Le fait qu '"il a été défait à l'endroit où il a commencé se répandra dans tout le pays et inspirera les États restants", a déclaré Bartholow, "à mettre enfin fin à leur utilisation de cette intervention très imparfaite." Elle a entendu des personnes intéressées à faire de même au Tennessee et en Virginie.
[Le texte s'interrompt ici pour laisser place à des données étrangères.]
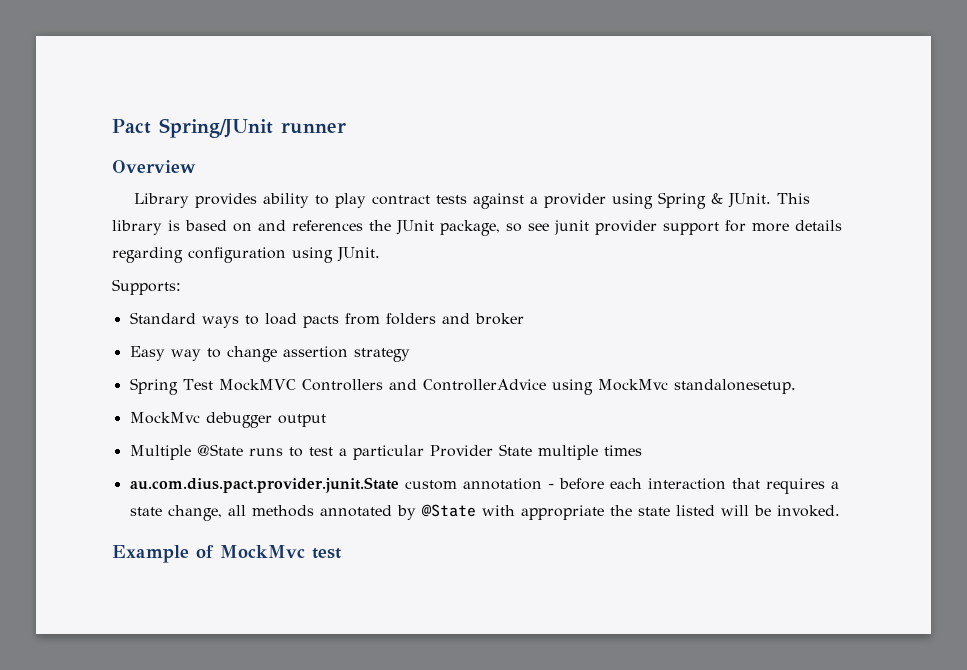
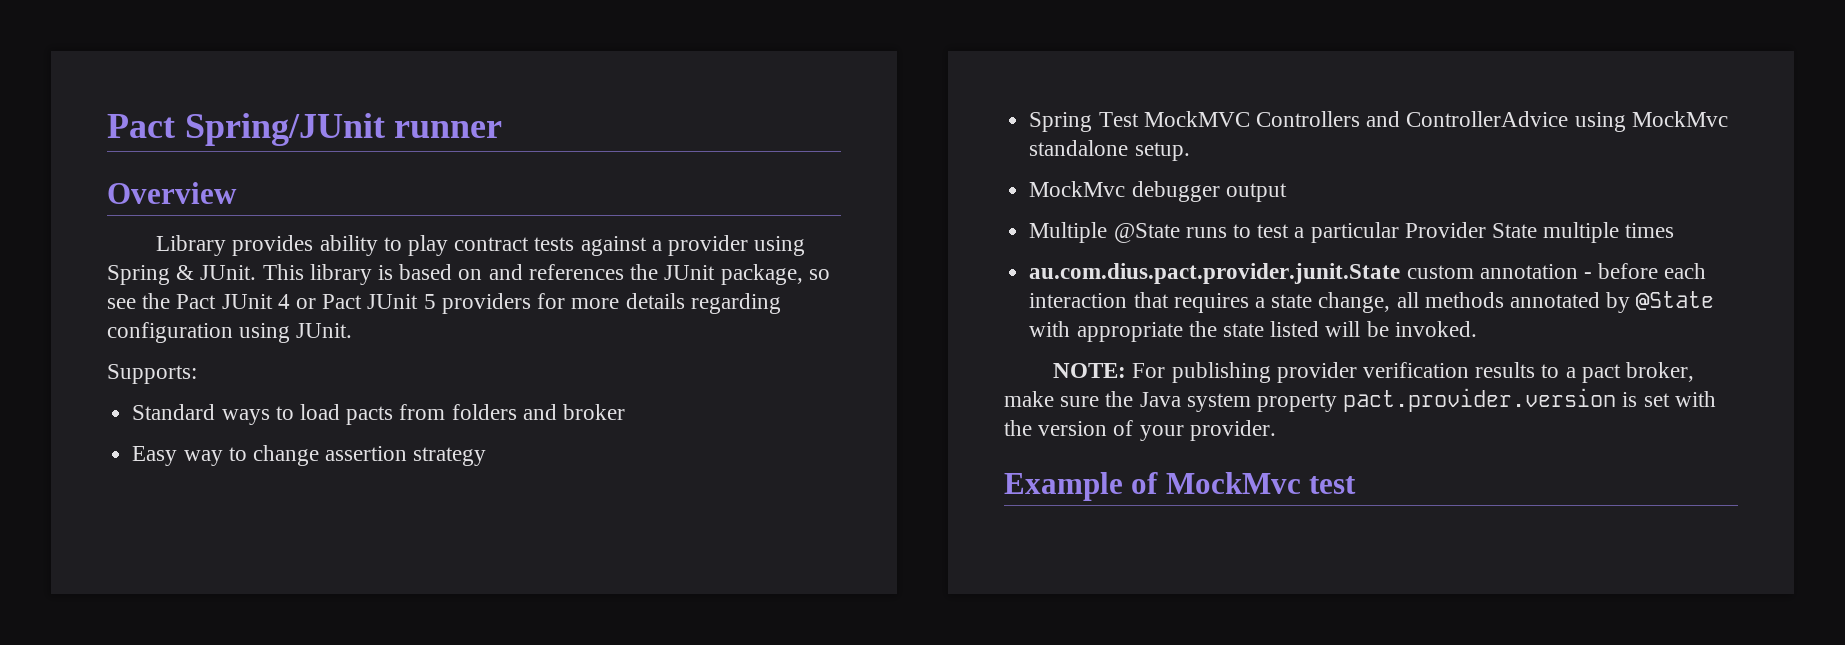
[554,220,719,235] junit provider support -> [142,293,531,314] the Pact JUnit 4 or Pact JUnit 5 providers
[673,379,796,394] standalonesetup. -> [1029,140,1190,161] standalone setup.
(840, 511) none -> [1053,362,1695,383] [1004,388,1716,412] [1004,420,1276,441] // NOTE: For publishing provider verification results to a pact broker, make sure the Java system property pact.provider.version is set with the version of your provider.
Peut-être, a-t-elle suggéré, que le Congrès pourrait même envisager de légiférer sur son existence, interdisant aux États d'avoir cette politique du tout. Le Congrès pourrait même aller jusqu'à reconsidérer les autres parties du programme de protection sociale actuel qui punissent de la même manière les pauvres qui ont besoin d'assistance, comme les délais qui les expulsent après un certain nombre d'années, les exigences de travail qui refusent les prestations à moins que quelqu'un ne termine fréquemment des documents prouvant qu'ils travaillent ou recherchent un emploi et poursuivent les parents des enfants pour obtenir une pension alimentaire pour enfants afin de rembourser les prestations.

«Ce sont des façons vraiment dégoûtantes de penser à un filet de sécurité», a déclaré Bartholow. «J'espère que cela peut également inciter les gens à réfléchir à ce que nous avons (fait) de mal.»